The Last Days of Smallpox: Tragedy in Birmingham
- Cover
- Author: Mark Pallen
- Language: English
- Subject: 1978 smallpox outbreak in the United Kingdom
- Publisher: Amazon
- Publication date: April 2018
- Publication place: United Kingdom
- Media type: Print (Paperback)
- Pages: 325
- ISBN: 9781980455226

= The Last Days of Smallpox =

2018 book by Mark Pallen

The Last Days of Smallpox: Tragedy in Birmingham is a 2018 nonfiction account of the events leading up to and following the 1978 smallpox outbreak in the United Kingdom.
The author, Mark Pallen, proposes an explanation of how Janet Parker – the last person to die from smallpox – contracted the infection. This explanation, based on court transcripts and interviews with the barrister who defended the University, and the clinicians and scientists who were involved with the outbreak, contradicts the conclusions of the official government enquiry, The Shooter Report.

In the autumn of 1978, Parker, a photographer employed by the University of Birmingham and based at its medical school, contracted smallpox and died from the infection. The strain of smallpox that killed her was being analysed in a laboratory below the second floor rooms where Parker worked. In his report, Shooter concluded that the virus had travelled up a service duct. Shooter's conclusion was contested in the legal case – Robert Kenyon Cook versus the University of Birmingham – by an expert witness, Professor Kevin McCarthy, who considered the "duct" hypothesis impossible given the small amounts of virus that were present in the laboratory. The magistrates found the university not guilty of charges made by the Health and Safety Executive, which left the question of how Parker had contracted the infection unanswered, although there was no doubt that the same strain of smallpox virus had been used in experiments in the laboratory.

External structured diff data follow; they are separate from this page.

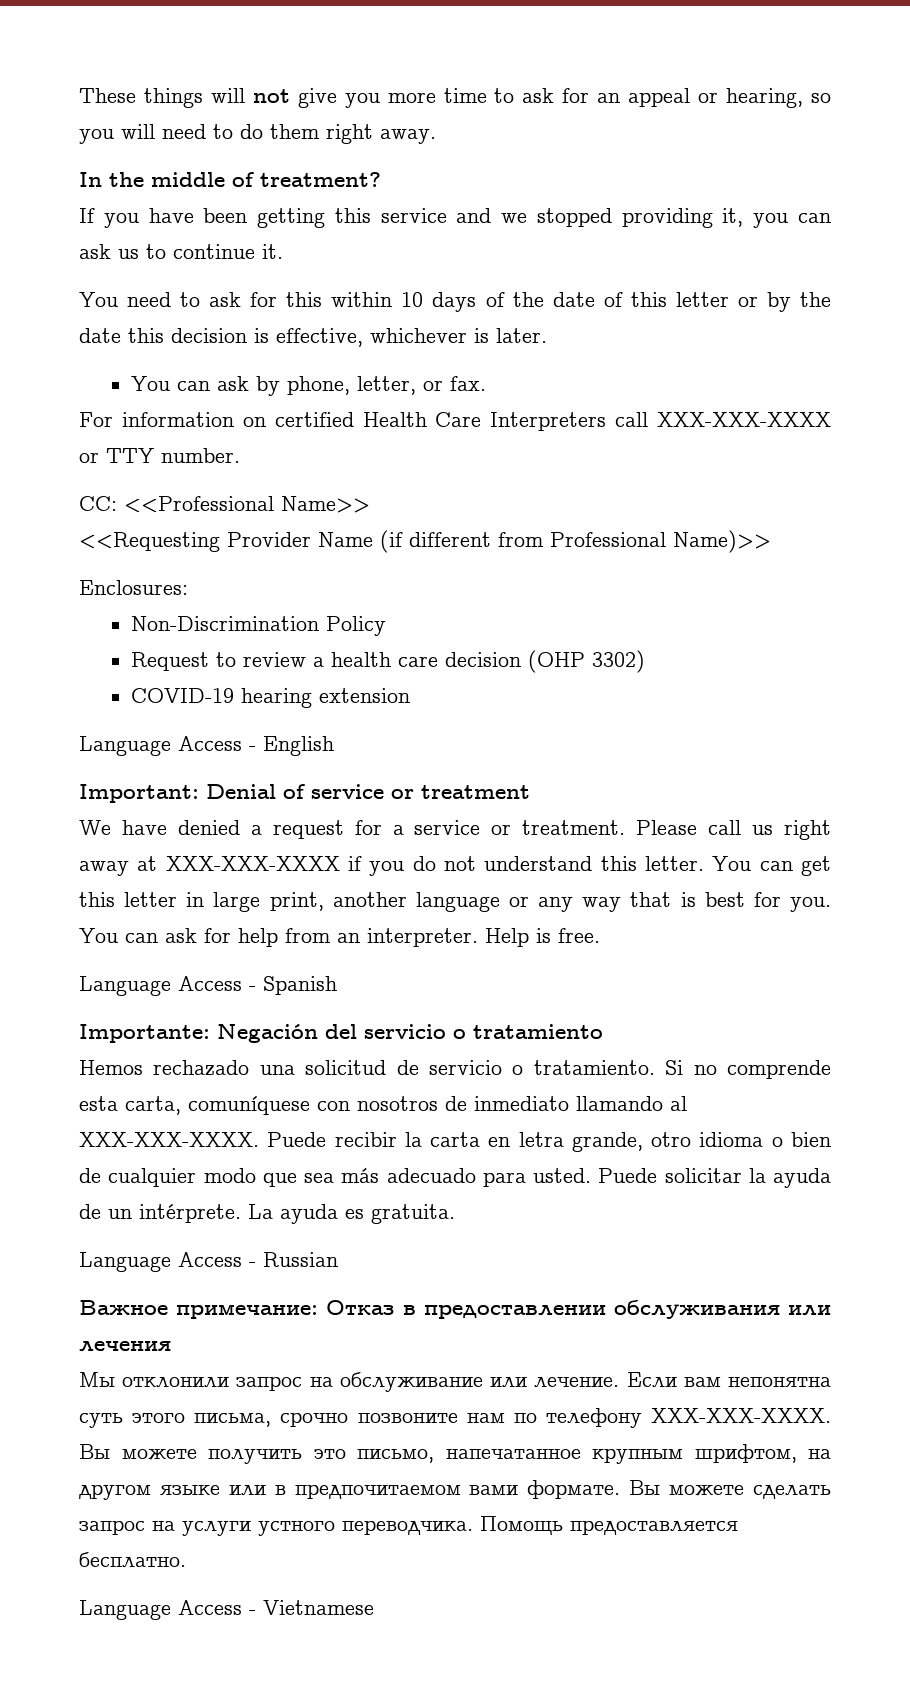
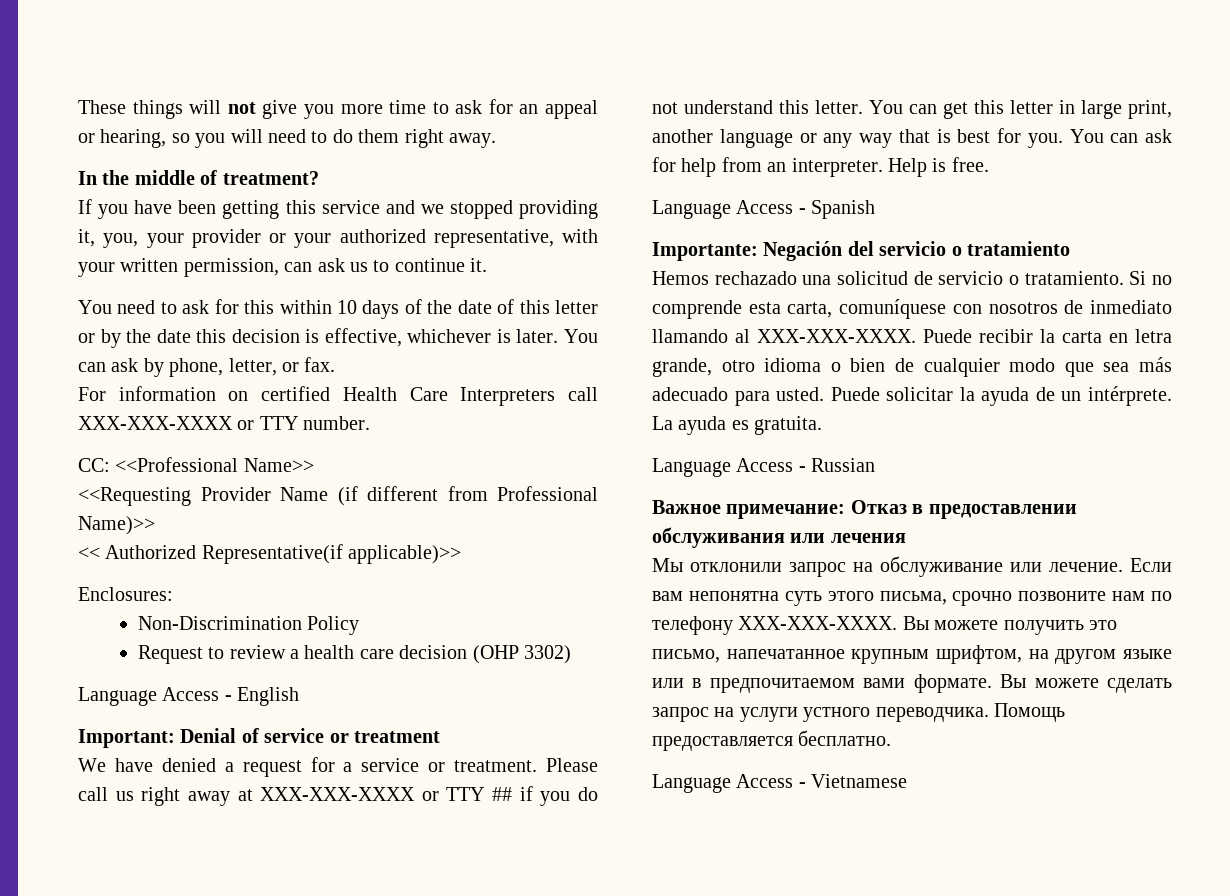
- If you have been getting this service and we stopped providing it, you can ask us to continue it.
+ If you have been getting this service and we stopped providing it, you, your provider or your authorized representative, with your written permission, can ask us to continue it.
- You need to ask for this within 10 days of the date of this letter or by the date this decision is effective, whichever is later.
- You can ask by phone, letter, or fax.
+ You need to ask for this within 10 days of the date of this letter or by the date this decision is effective, whichever is later. You can ask by phone, letter, or fax.
+ << Authorized Representative(if applicable)>>
- COVID-19 hearing extension
- Please call us right away at XXX-XXX-XXXX if you do not understand this letter.
+ Please call us right away at XXX-XXX-XXXX or TTY ## if you do not understand this letter.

Nearly forty years later, in his book Pallen conjectures that if the virus did not "go" to Parker, she must have "gone" to the virus. It is possible that Parker gained unauthorised access to the Smallpox Laboratory, when offering staff photographic film at a discounted price or when seeking advice on photographic materials used in the laboratory experiments.

A.M. Walker, reviewing the book for the Journal of Hospital Infection, notes that it is detailed and scholarly while being written for a lay audience. The first three of seven sections in the book provide the reader with historical background on the smallpox disease and its eradication. Walker describes the book as a "gripping story" and praises the author's "journalistic flair". Philip Mortimer, reviewing in the journal Epidemiology and Infection, describes Pallen's "interesting tale" as a "warning to scientists" that is accessible to the general reader and relevant to professionals. He notes that the book also describes two earlier laboratory escapes.